### Work instruction
Set down every entry word for word. Omit the pictures.

[Dataset excerpts]
*** Block opens ***
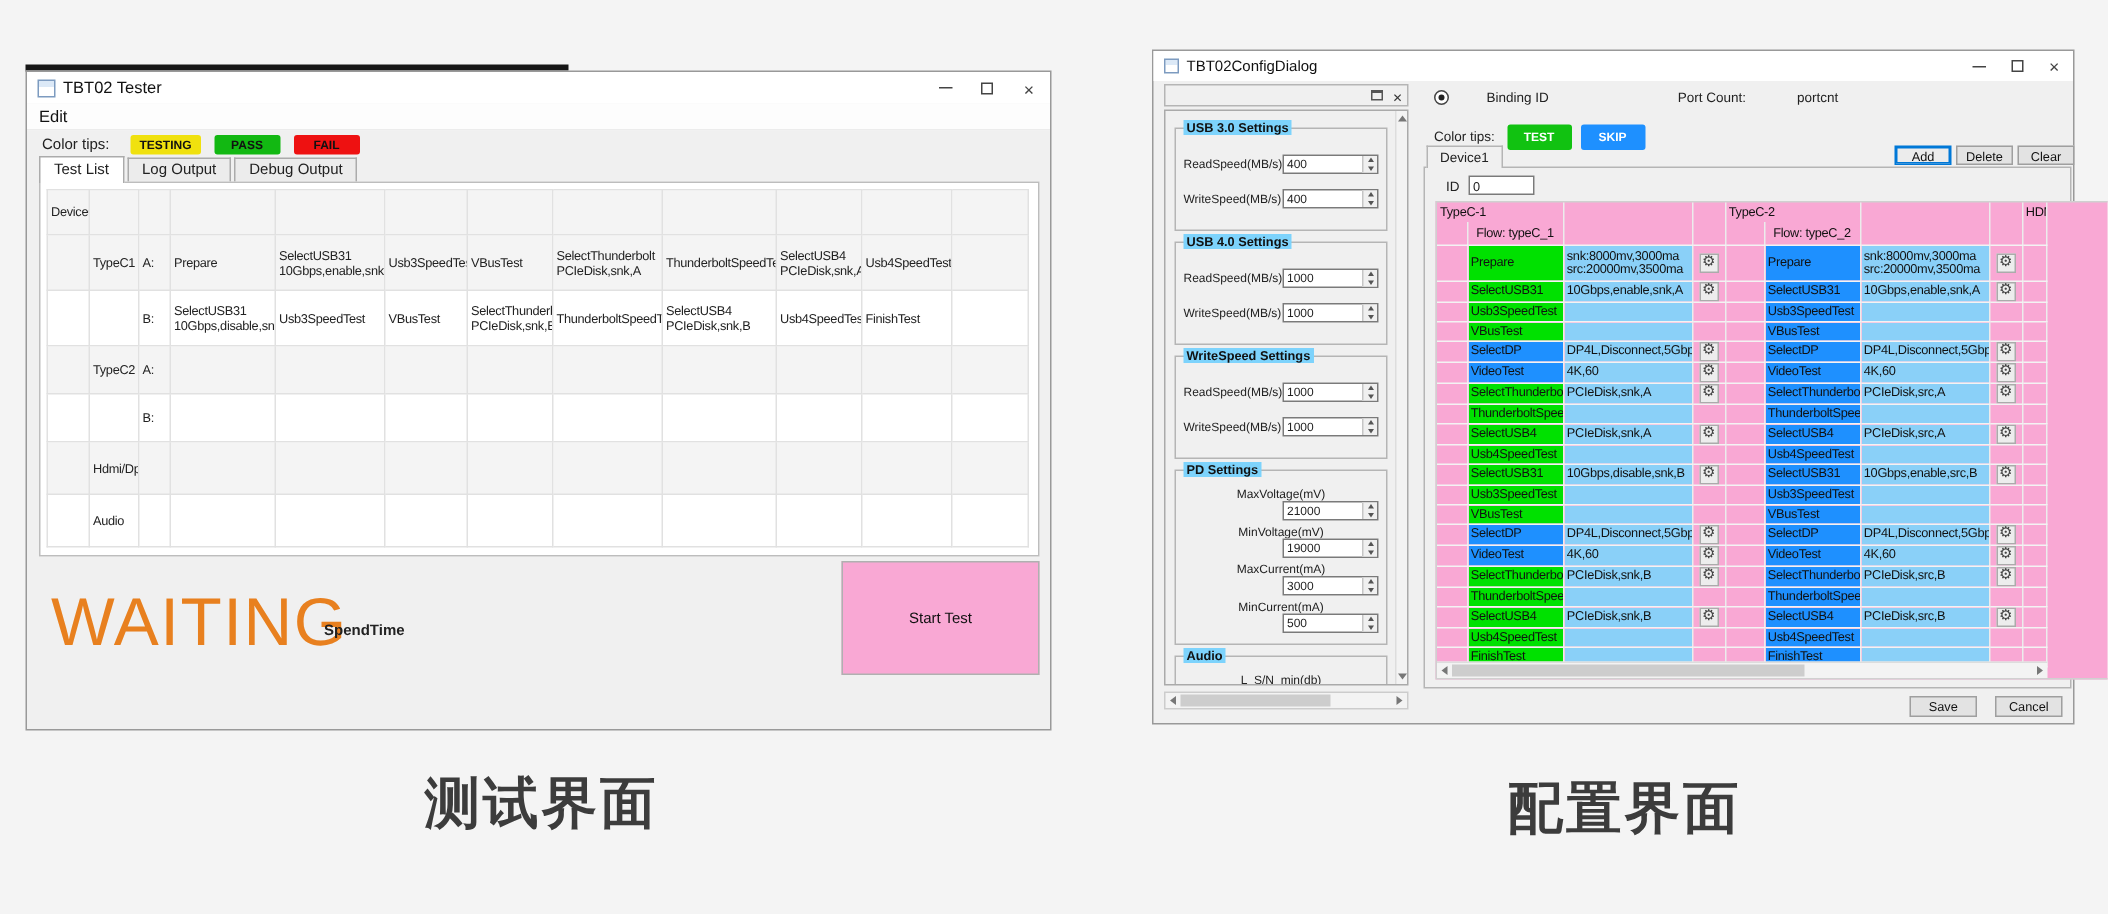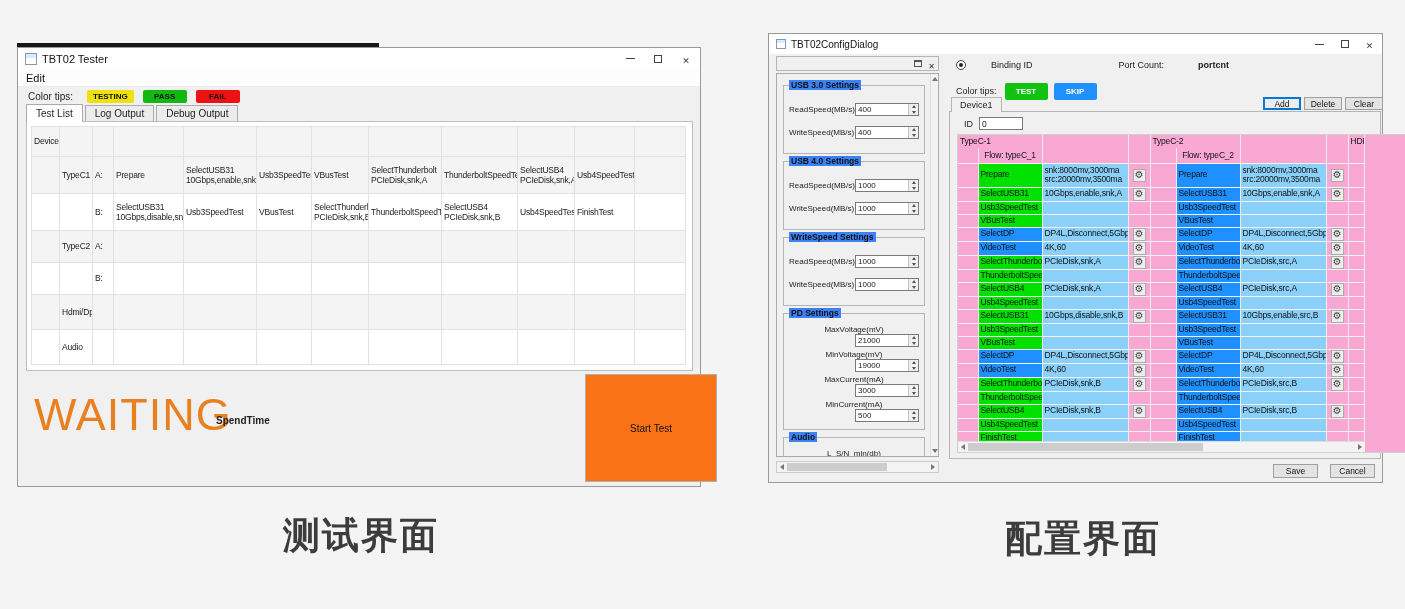--- a/index.html
+++ b/index.html
@@ -44,22 +44,22 @@
   .tab.sel { background:#fff; padding-top:3px; position:relative; z-index:2; }
 
   .tabpanel { position:absolute; left:8px; top:73px; width:667px; height:250px; background:#fff; border:1px solid #bdbdbd; z-index:1; }
   #tester-table { border-collapse:collapse; table-layout:fixed; margin:4px; width:655px; }
   #tester-table td { border:1px solid #e1e1e1; font-size:8.5px; letter-spacing:-0.2px; padding:1px 2px;
                      vertical-align:middle; white-space:pre-line; overflow:hidden; line-height:1.2; color:#222; }
   tr.shade td { background:#f4f4f4; }
 
   .status-text { position:absolute; left:16px; top:341px; font-size:45px; font-weight:200; letter-spacing:1px; color:#e8801f; }
   .spendtime { position:absolute; left:198px; top:367px; font-size:10px; font-weight:bold; color:#222; }
-  .start-btn { position:absolute; left:543px; top:326px; width:132px; height:108px; background:#f97316; border:1px solid #b0b0b0;
-               display:flex; align-items:center; justify-content:center; font-size:10px; color:#111;margin-left:24px; }
+  .start-btn { position:absolute; left:543px; top:326px; width:132px; height:76px; background:#f9a8d4; border:1px solid #b0b0b0;
+               display:flex; align-items:center; justify-content:center; font-size:10px; color:#111; }
 
   .caption { position:absolute; font-size:37px; font-weight:600; color:#3c3c3c; letter-spacing:2px; }
   #caption-left { left:283px; top:511px; }
   #caption-right { left:1005px; top:514px; }
 
   
   #win-right { left:768px; top:33px; width:615px; height:450px; }
   #win-right .titlebar { height:20px; }
   #win-right .wctl { height:20px; width:25px; }
   #win-right .title { font-size:10px; }
@@ -78,40 +78,40 @@
   .vthumb { width:6px; background:#cdcdcd; position:absolute; left:1px; }
   .arr { width:0; height:0; position:absolute; }
   .arr-up { border-left:3px solid transparent; border-right:3px solid transparent; border-bottom:4px solid #777; left:1px; top:3px; }
   .arr-dn { border-left:3px solid transparent; border-right:3px solid transparent; border-top:4px solid #777; left:1px; bottom:3px; }
   .arr-lf { border-top:3px solid transparent; border-bottom:3px solid transparent; border-right:4px solid #777; margin:0 3px; }
   .arr-rt { border-top:3px solid transparent; border-bottom:3px solid transparent; border-left:4px solid #777; margin:0 3px; }
   .arr-static { position:static; }
 
   #settings-groups { position:absolute; left:4px; top:4px; width:146px; }
   .grp { position:relative; border:1px solid #b5b5b5; margin:7px 2px 0; padding:9px 5px 4px; }
-  .grp-title { position:absolute; top:-6px; left:5px; background:#3b82f6; font-size:8.5px; font-weight:bold; padding:0 2px; color:#111; }
+  .grp-title { position:absolute; top:-6px; left:5px; background:#7dd3fc; font-size:8.5px; font-weight:bold; padding:0 2px; color:#111; }
   .frow { display:flex; align-items:center; }
   .grp.roomy .frow { margin:8px 0 10px; }
   .grp.tight .frow { margin:2px 0 3px;flex-direction:column; }
   .flabel { font-size:8px; color:#222; flex:none; }
   .finput { margin-left:auto; width:64px; height:13px; background:#fff; border:1px solid #7a7a7a; position:relative;
             font-size:8px; display:flex; align-items:center; padding-left:2px; }
   .finput.wide { width:74px; }
   .spin { position:absolute; right:0; top:0; width:10px; height:100%; background:#f0f0f0; border-left:1px solid #c5c5c5;
           display:flex; flex-direction:column; align-items:center; justify-content:space-around; }
   .spin i { display:block; width:0; height:0; }
   .spin .up { border-left:2.5px solid transparent; border-right:2.5px solid transparent; border-bottom:3px solid #555; }
   .spin .dn { border-left:2.5px solid transparent; border-right:2.5px solid transparent; border-top:3px solid #555; }
 
   
   .radio-row { position:absolute; left:187px; top:26px; display:flex; align-items:center; font-size:9px;gap:20px; }
   .radio { width:10px; height:10px; border:1px solid #444; border-radius:50%; background:#fff; position:relative; margin-right:5px; }
   .radio::after { content:""; position:absolute; left:2px; top:2px; width:4px; height:4px; border-radius:50%; background:#222; }
   .portcount-label { margin-left:66px; }
-  .portcount-value { margin-left:14px;font-weight:bold; }
+  .portcount-value { margin-left:14px; }
 
   .cfg-tips { position:absolute; left:187px; top:48px; height:18px; display:flex; align-items:center; }
   .cfg-tips .tips-label { font-size:9px; margin-right:8px; }
   .btn-tip { min-width:43px; text-align:center; font-size:8px; font-weight:bold; color:#fff; padding:4px 8px; border-radius:2px; margin-right:6px; }
   .btn-test { background:#11c211; }
   .btn-skip { background:#1e90ff; }
 
   .dev-tab { position:absolute; left:182px; top:63px; height:15px; padding:2px 8px; font-size:9px; background:#f0f0f0;
              border:1px solid #b5b5b5; border-bottom:none; z-index:2; }
   .top-btns { position:absolute; top:63px; left:494px; display:flex; }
*** Block closes ***
### Task response
--- a/index.html
+++ b/index.html
@@ -44,22 +44,22 @@
   .tab.sel { background:#fff; padding-top:3px; position:relative; z-index:2; }
 
   .tabpanel { position:absolute; left:8px; top:73px; width:667px; height:250px; background:#fff; border:1px solid #bdbdbd; z-index:1; }
   #tester-table { border-collapse:collapse; table-layout:fixed; margin:4px; width:655px; }
   #tester-table td { border:1px solid #e1e1e1; font-size:8.5px; letter-spacing:-0.2px; padding:1px 2px;
                      vertical-align:middle; white-space:pre-line; overflow:hidden; line-height:1.2; color:#222; }
   tr.shade td { background:#f4f4f4; }
 
   .status-text { position:absolute; left:16px; top:341px; font-size:45px; font-weight:200; letter-spacing:1px; color:#e8801f; }
   .spendtime { position:absolute; left:198px; top:367px; font-size:10px; font-weight:bold; color:#222; }
-  .start-btn { position:absolute; left:543px; top:326px; width:132px; height:108px; background:#f97316; border:1px solid #b0b0b0;
-               display:flex; align-items:center; justify-content:center; font-size:10px; color:#111;margin-left:24px; }
+  .start-btn { position:absolute; left:543px; top:326px; width:132px; height:76px; background:#f9a8d4; border:1px solid #b0b0b0;
+               display:flex; align-items:center; justify-content:center; font-size:10px; color:#111; }
 
   .caption { position:absolute; font-size:37px; font-weight:600; color:#3c3c3c; letter-spacing:2px; }
   #caption-left { left:283px; top:511px; }
   #caption-right { left:1005px; top:514px; }
 
   
   #win-right { left:768px; top:33px; width:615px; height:450px; }
   #win-right .titlebar { height:20px; }
   #win-right .wctl { height:20px; width:25px; }
   #win-right .title { font-size:10px; }
@@ -78,40 +78,40 @@
   .vthumb { width:6px; background:#cdcdcd; position:absolute; left:1px; }
   .arr { width:0; height:0; position:absolute; }
   .arr-up { border-left:3px solid transparent; border-right:3px solid transparent; border-bottom:4px solid #777; left:1px; top:3px; }
   .arr-dn { border-left:3px solid transparent; border-right:3px solid transparent; border-top:4px solid #777; left:1px; bottom:3px; }
   .arr-lf { border-top:3px solid transparent; border-bottom:3px solid transparent; border-right:4px solid #777; margin:0 3px; }
   .arr-rt { border-top:3px solid transparent; border-bottom:3px solid transparent; border-left:4px solid #777; margin:0 3px; }
   .arr-static { position:static; }
 
   #settings-groups { position:absolute; left:4px; top:4px; width:146px; }
   .grp { position:relative; border:1px solid #b5b5b5; margin:7px 2px 0; padding:9px 5px 4px; }
-  .grp-title { position:absolute; top:-6px; left:5px; background:#3b82f6; font-size:8.5px; font-weight:bold; padding:0 2px; color:#111; }
+  .grp-title { position:absolute; top:-6px; left:5px; background:#7dd3fc; font-size:8.5px; font-weight:bold; padding:0 2px; color:#111; }
   .frow { display:flex; align-items:center; }
   .grp.roomy .frow { margin:8px 0 10px; }
   .grp.tight .frow { margin:2px 0 3px;flex-direction:column; }
   .flabel { font-size:8px; color:#222; flex:none; }
   .finput { margin-left:auto; width:64px; height:13px; background:#fff; border:1px solid #7a7a7a; position:relative;
             font-size:8px; display:flex; align-items:center; padding-left:2px; }
   .finput.wide { width:74px; }
   .spin { position:absolute; right:0; top:0; width:10px; height:100%; background:#f0f0f0; border-left:1px solid #c5c5c5;
           display:flex; flex-direction:column; align-items:center; justify-content:space-around; }
   .spin i { display:block; width:0; height:0; }
   .spin .up { border-left:2.5px solid transparent; border-right:2.5px solid transparent; border-bottom:3px solid #555; }
   .spin .dn { border-left:2.5px solid transparent; border-right:2.5px solid transparent; border-top:3px solid #555; }
 
   
   .radio-row { position:absolute; left:187px; top:26px; display:flex; align-items:center; font-size:9px;gap:20px; }
   .radio { width:10px; height:10px; border:1px solid #444; border-radius:50%; background:#fff; position:relative; margin-right:5px; }
   .radio::after { content:""; position:absolute; left:2px; top:2px; width:4px; height:4px; border-radius:50%; background:#222; }
   .portcount-label { margin-left:66px; }
-  .portcount-value { margin-left:14px;font-weight:bold; }
+  .portcount-value { margin-left:14px; }
 
   .cfg-tips { position:absolute; left:187px; top:48px; height:18px; display:flex; align-items:center; }
   .cfg-tips .tips-label { font-size:9px; margin-right:8px; }
   .btn-tip { min-width:43px; text-align:center; font-size:8px; font-weight:bold; color:#fff; padding:4px 8px; border-radius:2px; margin-right:6px; }
   .btn-test { background:#11c211; }
   .btn-skip { background:#1e90ff; }
 
   .dev-tab { position:absolute; left:182px; top:63px; height:15px; padding:2px 8px; font-size:9px; background:#f0f0f0;
              border:1px solid #b5b5b5; border-bottom:none; z-index:2; }
   .top-btns { position:absolute; top:63px; left:494px; display:flex; }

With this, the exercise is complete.